Thread: How to write my own qsort routine

  1. #1
    Registered User
    Join Date
    May 2006

    How to write my own qsort routine

    Hi All,

    This is my first post to this group so bear with me please.

    I've got a homework assignment to write my own version of the ANSI C qsort function. My qsort should mimic the ANSI C version and have the same prototype and behavior as qsort.

    The prototype is as follows in my header file:
    extern void qsort_of( void *objects, int num, int size,
                          int (*cmp)(const void *, const void *) );
    The four tasks the instructor lined up are as follows:
    1. Convert swap() to swap objects of any data types (not understood)
    2. Compare data with function referenced by function pointer (understood)
    3. Convert int * to void * and char * + size (not understood)
    4. Modify parameter lists.

    The instructor has given us a sample to use for guidance. That is as follows:
    void qsort_of( int * array, int count )
        if ( count > 1 )
            /* partition divides array in to two buckets
             * then call qsort_of to recursively sort each bucket */
            int pivot = partition( array, count );
            qsort_of( array, pivot );
            qsort_of( &array[pivot+1], count - (pivot+1) );
    static int partition( int * array, int count )
        int pivot = 0;
        int inx = 0;
        /* arbitrarily choose middle object as pivot 
         * and move it to head of the array. */
        swap( &array[0], &array[count/2] );
        /* loop through the rest of the array
         * looking for objects smaller then pivot 
         * object.   If found move object to 
         * pivot - really lastsmall position */
        for ( inx = 1; inx < count; num_cycles++,inx++ )
            if ( array[inx] < array[0] )
                swap( &array[++pivot], &array[inx] );
        /* move pivot to partition position */
        swap( &array[0], &array[pivot] );
        return pivot;
    static void swap( int * lo_obj, int * hi_obj )
        if ( lo_obj != hi_obj )
            int tmp = *lo_obj;
            *lo_obj = *hi_obj;
            *hi_obj = tmp;
    (print_ints left out intentionally)

    What I'm confused on is what he means by "convert int* to void* and char*". Where am I supposed to do this conversion, in my qsort_of() or in swap()?

    I'm guessing right now that the conversion should be in swap() and that swap() will have a prototype looking something like this:
    static void swap( void * lo_obj, void * hi_obj, int size );
    But I'm still confused on the part where we're supposed to convert int ptrs to void ptrs and char ptrs plus size. How is that accomplished?

    So if someone understands what is expected of me, I would appreciate an explanation.
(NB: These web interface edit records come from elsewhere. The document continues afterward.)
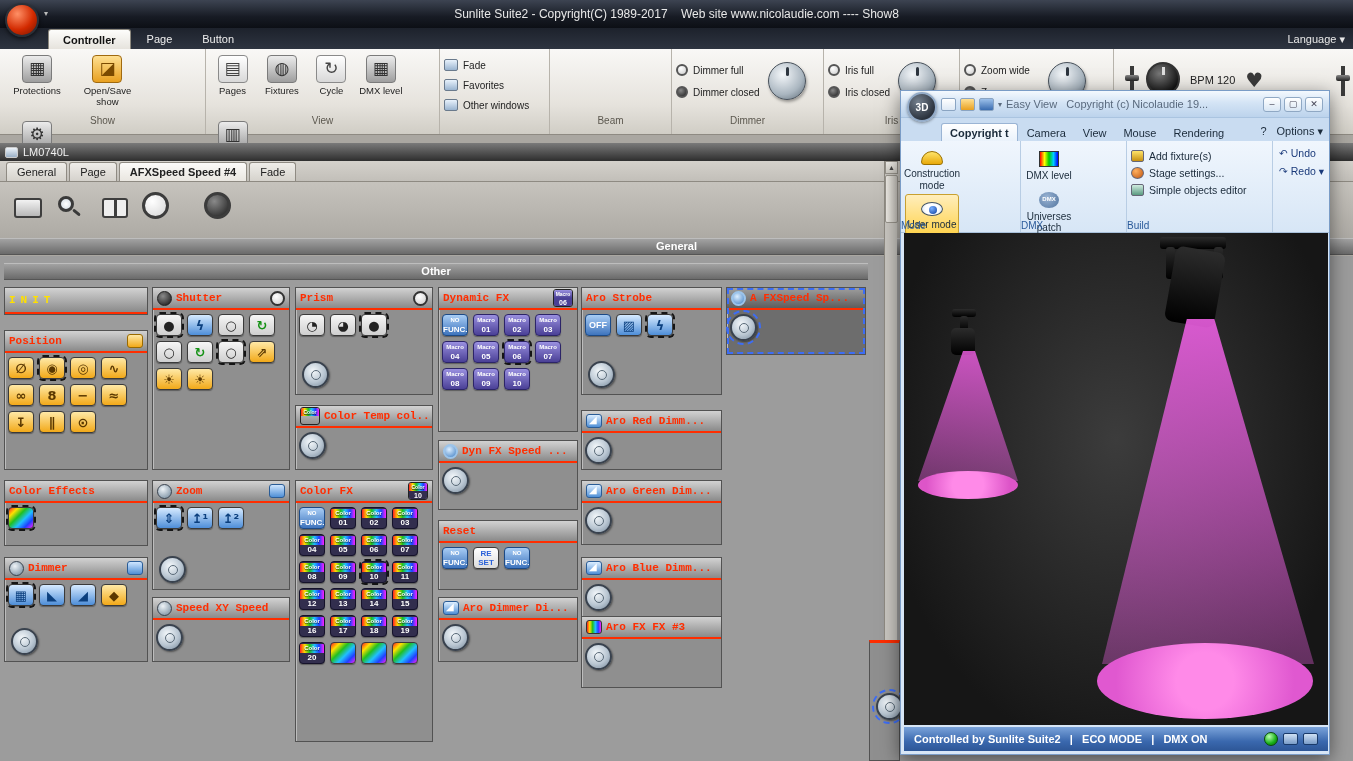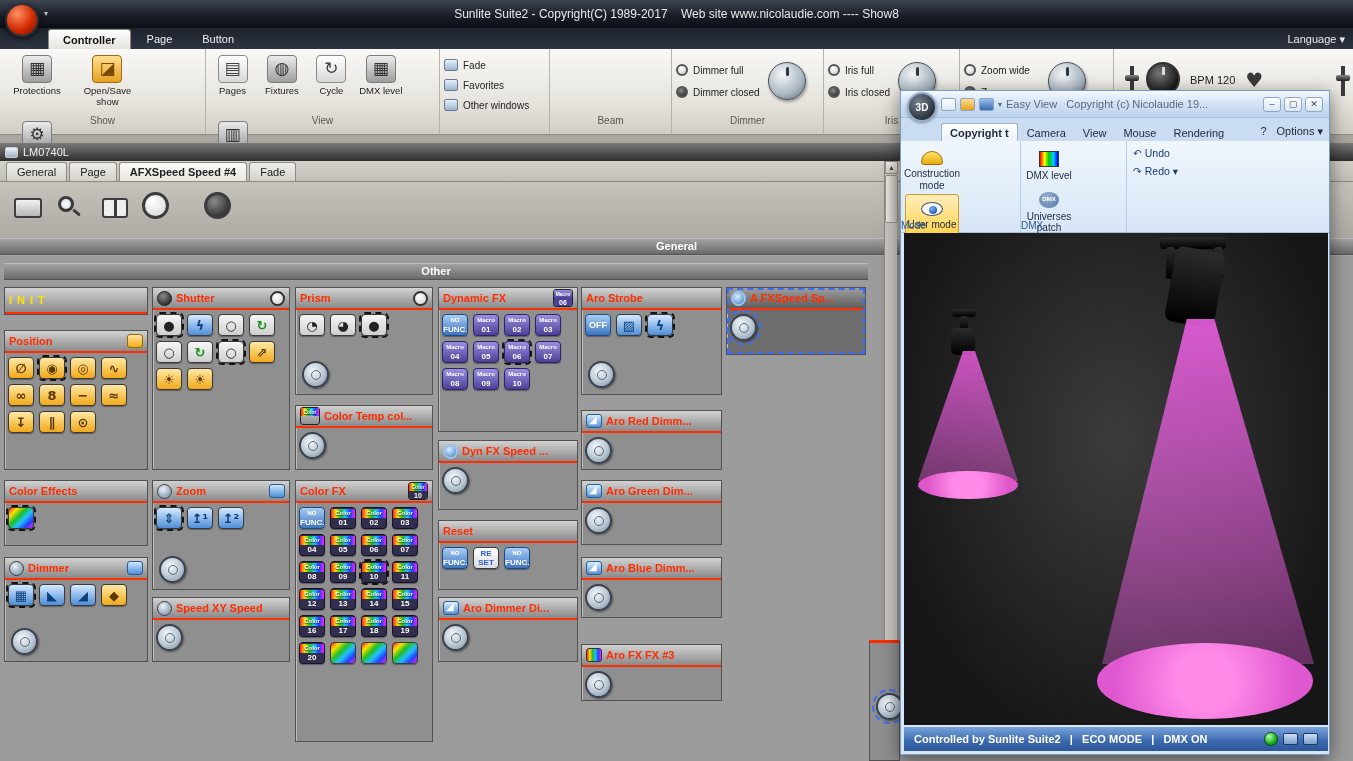--- a/index.html
+++ b/index.html
@@ -958,6 +958,21 @@
         <div class="ev-group-label">DMX</div>
       </div>
 
+      <div class="ev-group" style="width:146px; padding-top:6px;">
+        <div class="ev-build-item">
+          <span class="bi bi-fixture"></span>
+          <span>Add fixture(s)</span>
+        </div>
+        <div class="ev-build-item">
+          <span class="bi bi-stage"></span>
+          <span>Stage settings...</span>
+        </div>
+        <div class="ev-build-item">
+          <span class="bi bi-objects"></span>
+          <span>Simple objects editor</span>
+        </div>
+        <div class="ev-group-label">Build</div>
+      </div>
 
       <div class="ev-undoredo">
         <span class="ev-link">↶ Undo</span>

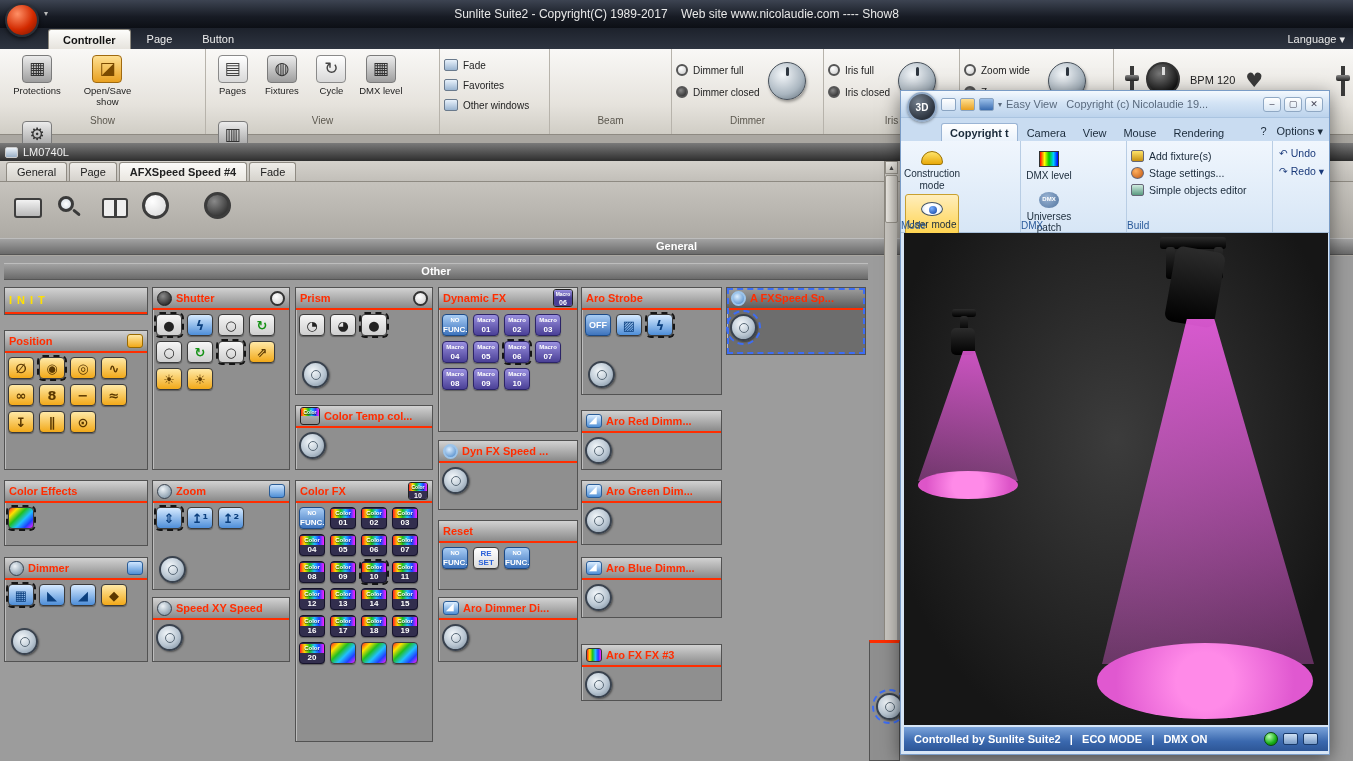--- a/index.html
+++ b/index.html
@@ -112,7 +112,7 @@
   .panel-title { height:22px; flex:0 0 auto; background:linear-gradient(#d2d2d2,#8a8a8a);
     border-bottom:2px solid #ff2d00; display:flex; align-items:center; gap:4px;
     padding:0 4px; font-size:11px; font-weight:bold; color:#ff2d00; cursor:pointer; }
-  .pt-text { flex:1; white-space:nowrap; overflow:hidden; }
+  .pt-text { flex:1; white-space:nowrap; overflow:hidden;font-family:Liberation Mono, monospace; }
   .p-init .panel-title { flex:1; }
   .p-init .pt-text { color:#ffe000; letter-spacing:5px; }
   .panel-body { position:relative; flex:1; padding:4px 3px; display:flex; flex-wrap:wrap;

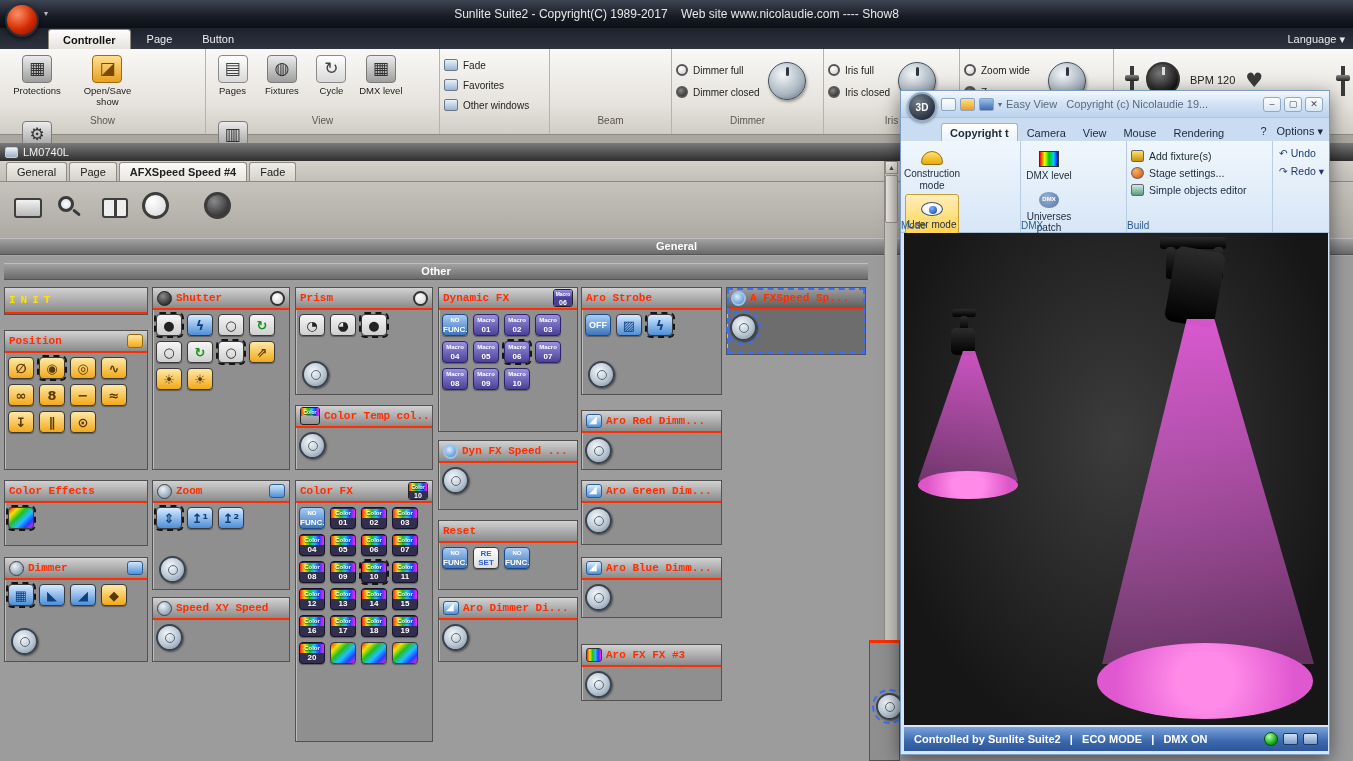--- a/index.html
+++ b/index.html
@@ -870,7 +870,7 @@
       </div>
     </div>
 
-    <div class="panel" style="left:581px;top:388px;width:141px;height:57px">
+    <div class="panel" style="left:581px;top:360px;width:141px;height:72px">
       <div class="panel-title">
         <span class="pt-mini rainbow-mini"></span>
         <span class="pt-text">Aro FX FX #3</span>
    Small snippets of code are appreciated, as I want to see what it should look like, but I want to also do this myself. Psuedo code is good too. I'm having a hard time coming up with the design for this.
    If more info is needed, please let me know. Thanks.
    P.S. Pointers for better posting are appreciated.

  2. #2
    Registered User
    Join Date
    Mar 2006
    Welcome to CBoard. First post is okay, ho hum.

    1. Use a void* to pass arguments, so you can pass any type.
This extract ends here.